As luck would have it, the best way to deal with these issues of juggling too many tasks is the same as dealing with oversubscription on a link. You need to understand what your ability to deal with tasks looks like. Maybe you can handle eight things a day. Are those eight complex things? Eight easy things? Four of each? You need to know what it takes to maximize your productivity. If you don’t know what you can handle then you’ll only find out you’re oversubscribed when you take on one thing too many. And it’s too late to turn back after that.

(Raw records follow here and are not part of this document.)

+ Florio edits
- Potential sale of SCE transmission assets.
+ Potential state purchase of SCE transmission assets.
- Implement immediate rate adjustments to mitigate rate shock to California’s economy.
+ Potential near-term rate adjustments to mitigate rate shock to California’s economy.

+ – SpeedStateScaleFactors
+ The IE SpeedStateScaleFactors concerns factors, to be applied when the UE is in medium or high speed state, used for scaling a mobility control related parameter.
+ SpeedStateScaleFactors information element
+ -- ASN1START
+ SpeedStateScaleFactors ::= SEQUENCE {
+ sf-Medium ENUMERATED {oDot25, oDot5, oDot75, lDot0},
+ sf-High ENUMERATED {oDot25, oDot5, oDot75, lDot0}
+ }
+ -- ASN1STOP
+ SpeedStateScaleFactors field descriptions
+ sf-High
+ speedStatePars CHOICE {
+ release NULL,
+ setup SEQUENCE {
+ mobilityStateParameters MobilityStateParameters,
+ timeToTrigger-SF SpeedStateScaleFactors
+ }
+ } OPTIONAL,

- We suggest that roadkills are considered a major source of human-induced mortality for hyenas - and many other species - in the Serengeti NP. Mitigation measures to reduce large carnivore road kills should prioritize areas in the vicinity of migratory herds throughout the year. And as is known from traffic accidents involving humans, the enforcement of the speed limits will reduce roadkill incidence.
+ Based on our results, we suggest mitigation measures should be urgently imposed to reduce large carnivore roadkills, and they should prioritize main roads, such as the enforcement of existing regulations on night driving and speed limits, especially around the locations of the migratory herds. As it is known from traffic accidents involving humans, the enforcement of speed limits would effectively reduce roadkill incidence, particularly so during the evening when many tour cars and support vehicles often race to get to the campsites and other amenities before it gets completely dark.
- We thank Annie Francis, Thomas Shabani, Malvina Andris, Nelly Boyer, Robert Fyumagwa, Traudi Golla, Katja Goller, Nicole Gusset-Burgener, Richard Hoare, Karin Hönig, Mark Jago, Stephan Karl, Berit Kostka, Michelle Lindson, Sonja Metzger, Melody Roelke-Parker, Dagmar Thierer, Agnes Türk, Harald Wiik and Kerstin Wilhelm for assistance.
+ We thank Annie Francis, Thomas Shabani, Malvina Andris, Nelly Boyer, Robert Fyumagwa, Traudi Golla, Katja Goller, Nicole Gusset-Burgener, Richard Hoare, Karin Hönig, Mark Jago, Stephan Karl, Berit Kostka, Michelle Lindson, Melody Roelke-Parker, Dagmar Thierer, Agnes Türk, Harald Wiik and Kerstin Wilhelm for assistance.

Next, you need to manage the tasks you have in some way. Maybe it’s a simple list. But it’s way easier if the list has a way to arrange priority and deal with complicated or less critical tasks after the important stuff is done first. Remember that something being complex and critical is going to be a challenge. Easy tasks can be knocked out and crossed off your list sooner. You can also make sure that tasks that need to happen in a certain order are arranged in that way.

Lastly, you need to model the QoS drop method. Which means saying “no” to things that are going to oversubscribe you. It seems inelegant and will lead to others getting frustrated that you can’t get the work done. However, they also need to understand that if you can’t get the work done because you’re tasked with too much you’re going to do a poor job anyway. It’s better to get things done in a timely manner and tell people to come back later than take on more than you can do and disappoint everyone. And if someone tried to get creative and tell you their task is too important to put off, remind them that every task is critical to someone and you decide how important things are.


Tom’s Take

This is absolutely a case of “do as I say, not as I do”. I’m the world’s worst for taking on more than I can handle to avoid making other people feel disappointed. No matter how many times I remind myself that I can’t take on too much I have been known to find myself in a situation where I’m oversubscribed and my performance is suffering because of it. Use this as an opportunity to get a better handle on juggling things on your side. I never got good enough to juggle more than four at once and I’m okay with that. Don’t feel like you have to take on more than you can or else you’ll end up working in a circus.